**TASK DETAILS**
Each line of the data needs to be transcribed exactly.

*** MATERIAL SHOWN

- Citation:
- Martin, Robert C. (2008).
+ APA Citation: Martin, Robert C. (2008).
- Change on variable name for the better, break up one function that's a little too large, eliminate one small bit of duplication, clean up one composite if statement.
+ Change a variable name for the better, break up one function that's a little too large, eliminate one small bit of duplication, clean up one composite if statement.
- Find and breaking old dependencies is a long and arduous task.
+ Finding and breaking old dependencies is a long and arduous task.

******

**EXPECTED ANSWER**
- Citation:
- Martin, Robert C. (2008).
+ APA Citation: Martin, Robert C. (2008).
- Change on variable name for the better, break up one function that's a little too large, eliminate one small bit of duplication, clean up one composite if statement.
+ Change a variable name for the better, break up one function that's a little too large, eliminate one small bit of duplication, clean up one composite if statement.
- Find and breaking old dependencies is a long and arduous task.
+ Finding and breaking old dependencies is a long and arduous task.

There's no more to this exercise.